太子开始自我推销起来,“棠姑娘,你可想好了,我是东宫太子,将来有朝一日会登上皇位,成为一国天子,你若跟了我,想为你父亲翻案那不是轻而易举吗,你也不想一直顶着罪臣之女的身份吧。”
一边说,一边还瞟向了萧修濮。
萧修濮倒一反常态的没有急眼,而是看着棠婉,等棠婉答案。
棠婉听太子说完,心平气和的答道:“太子殿下的好意,小女子心领了,只是我父亲本就失职,看管不利,没能对手下知根知底才导致了一场祸事发生,确实该罚。”
她父亲纵然有罪,却也不该为了皇权争夺而白白葬送了一条性命。
“殿下,我如今所求,也并非为棠家洗清罪名,而是希望背地里的始作俑者能付出应有的代价,此事若能真相大白,父亲九泉之下也能瞑目了。”
她父亲有罪,也仅限于失职而已,不该父亲背的黑锅,她做女儿的绝不能袖手旁观,让父亲蒙冤。
北戎王子一改刚才嘻嘻哈哈的神态,摆出一副十足十认真的模样,“萧大人,太子殿下,我还有重要的事情要跟二位商量,只是方才人多不方便说罢了,不知我们三人可否进包厢聊聊?”
“当然可以。”太子微微颔首,“棠姑娘,失陪了。”
三人一起进了包厢讲话,棠婉则重新回厨房做了几盘子糕点装进食盒里,跟楚辞打个招呼。
楚辞望着沉甸甸的食盒,“做这么多糕点。”
“是啊,我得出去一趟,酒楼就交给你了。”
“出去,你要去哪儿。”楚辞有些好奇地问。
“回来再跟你说,就别多问了。
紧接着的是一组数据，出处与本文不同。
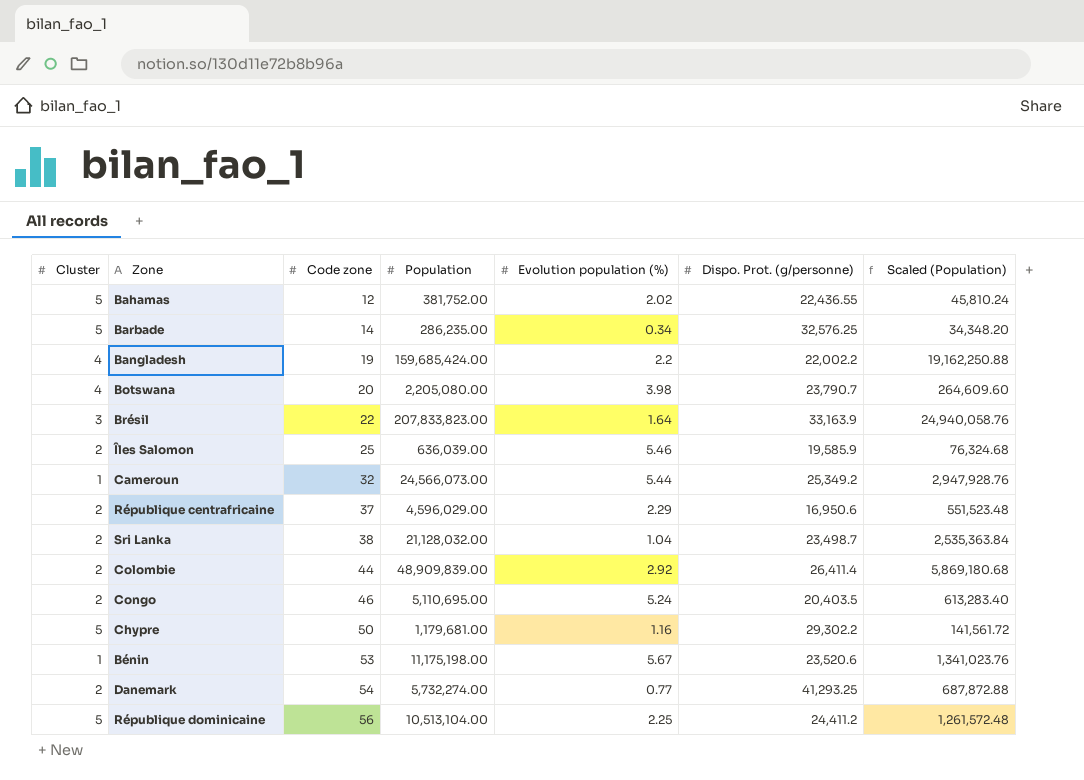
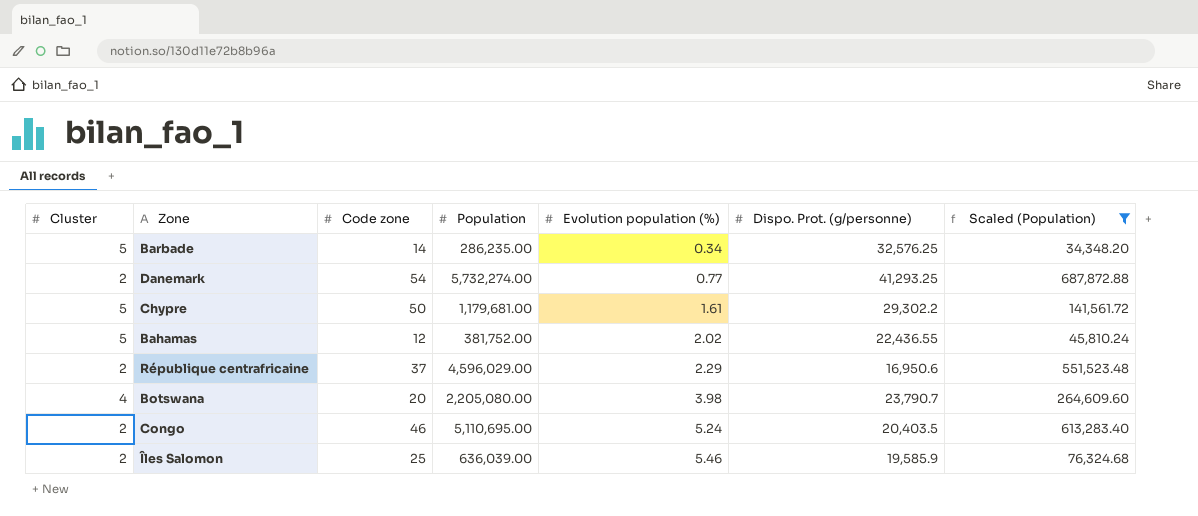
filter: none -> Scaled (Population) <= 687,872.88
row order: Code zone ascending -> Evolution population (%) ascending
Chypre | Evolution population (%): 1.16 -> 1.61

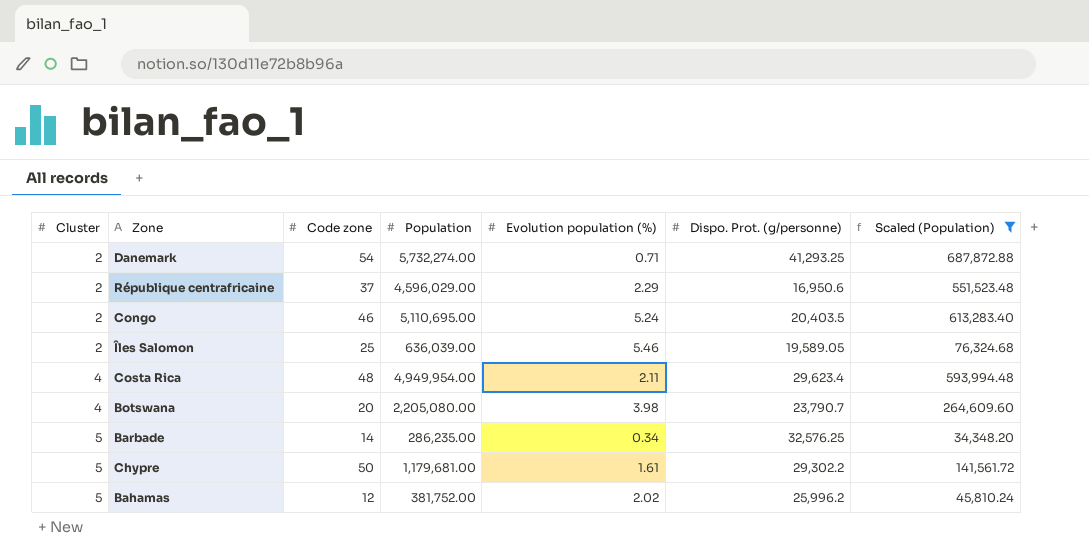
row order: Evolution population (%) ascending -> Cluster ascending
Danemark | Evolution population (%): 0.77 -> 0.71
Îles Salomon | Dispo. Prot. (g/personne): 19,585.9 -> 19,589.05
row Costa Rica: none -> 4 | 48 | 4,949,954.00 | 2.11 | 29,623.4 | 593,994.48
Bahamas | Dispo. Prot. (g/personne): 22,436.55 -> 25,996.2

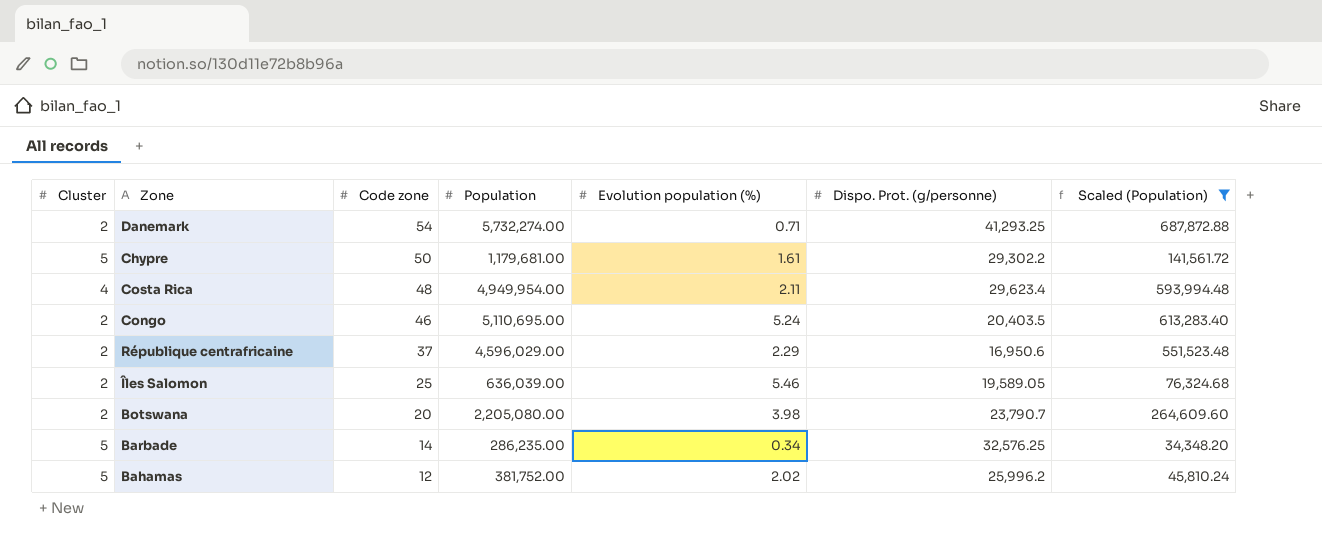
row order: Cluster ascending -> Code zone descending
Botswana | Cluster: 4 -> 2

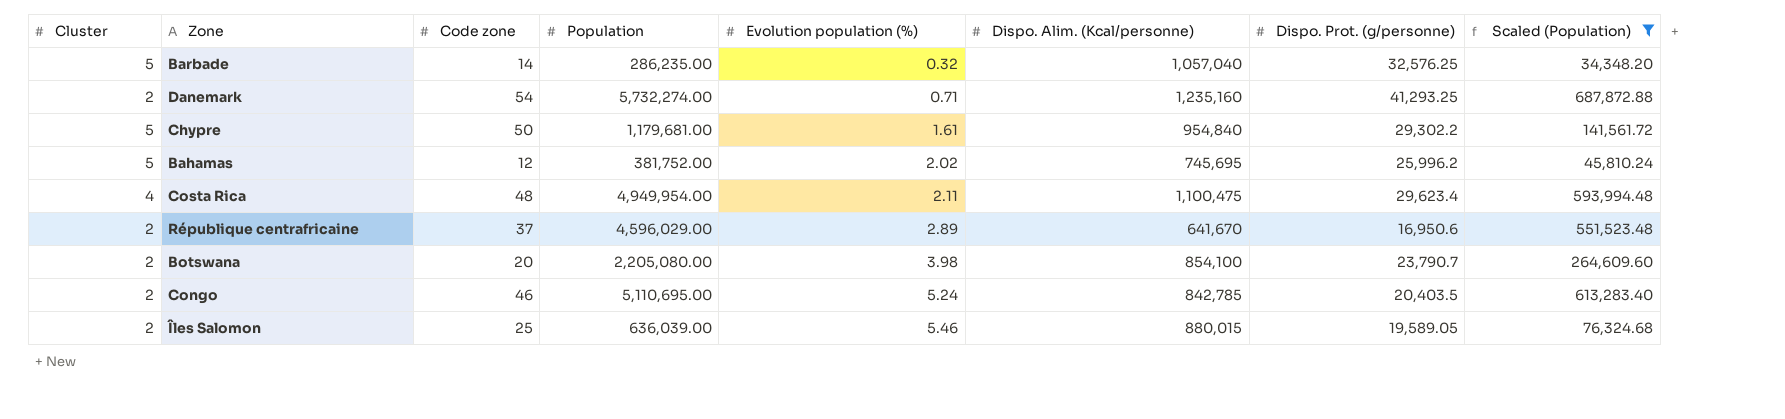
row order: Code zone descending -> Evolution population (%) ascending
column Dispo. Alim. (Kcal/personne) | position: none -> 6
Barbade | Evolution population (%): 0.34 -> 0.32
République centrafricaine | Evolution population (%): 2.29 -> 2.89

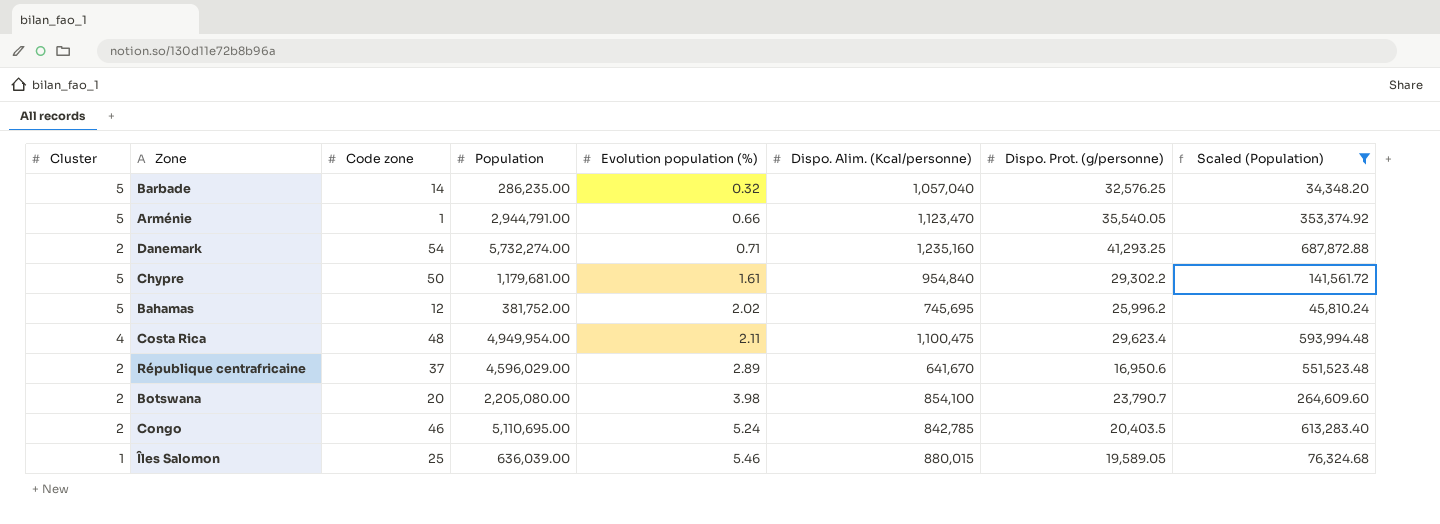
row Arménie: none -> 5 | 1 | 2,944,791.00 | 0.66 | 1,123,470 | 35,540.05 | 353,374.92
Îles Salomon | Cluster: 2 -> 1

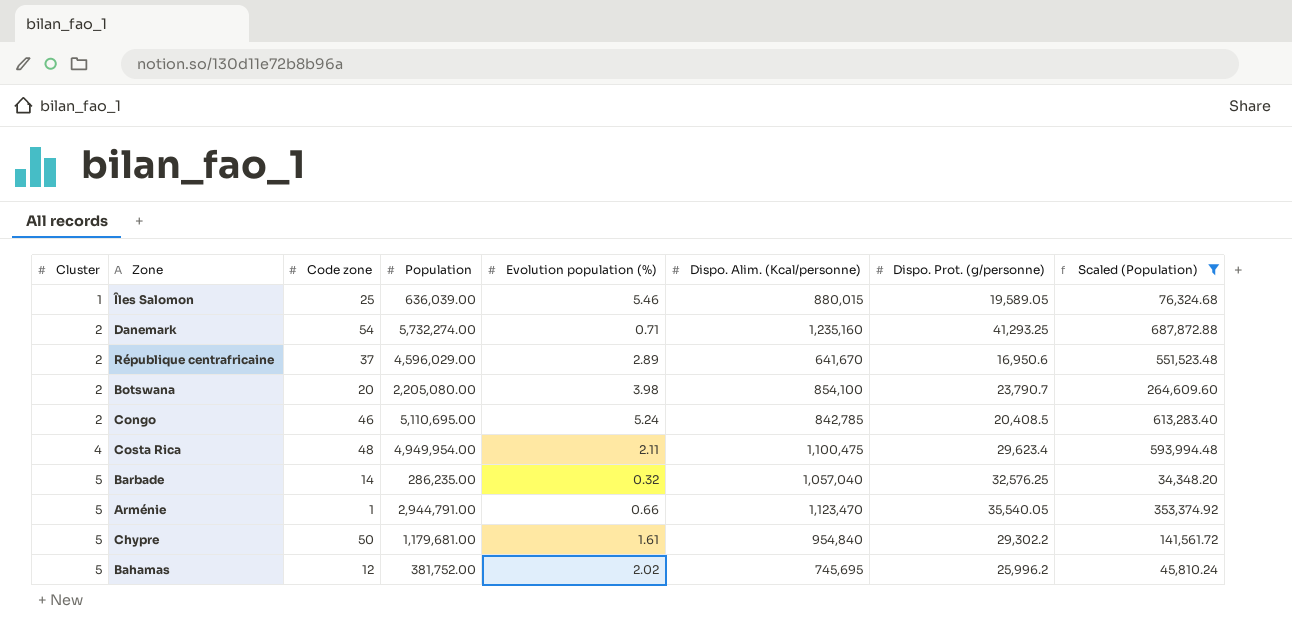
row order: Evolution population (%) ascending -> Cluster ascending
Congo | Dispo. Prot. (g/personne): 20,403.5 -> 20,408.5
”
这些糕点可都是她精心“特制”的,得尽快进宫交给徐贵妃。
棠婉说完,提着食盒雇了一辆马车往热闹的集市而去,买了些寻常的服饰、布料、发簪准备带进宫中。
谁知冤家路窄,马车行至一条狭窄的胡同和一辆装裱华丽的马车迎面碰上了。
这条胡同仅容一辆马车经过,这就意味着必须有一辆马车后退至胡同外,让对面马车先通过。
棠婉下车看情况,不曾想是左相家的千金上官雪儿,还有李宇涵,显然两人是约好一起结伴逛街的。
李宇涵一见到棠婉,简直是仇人相见分外眼红,声音格外尖锐刺耳,“棠婉,怎么会是你?”
她又看了看,见棠婉孤身一人,手里提着食盒和布包,突然觉得真是老天爷也帮她。
既然碰到棠婉落单,那就别怪她报昔日之仇了。
“这不是原来的世家千金棠小姐吗。”上官雪儿捂着帕子惊呼,假装惊讶,实则是在挖苦棠婉。
李宇涵则顺势讥讽,“雪儿姐姐,你说什么呢,棠婉早就不是什么千金大小姐了,她现在就是萧大人府上的罪奴而已,还是被卑贱最上不得台面的那种,和咱们相比一个天一个地,你还是少跟她说两句吧,免得沾染晦气。”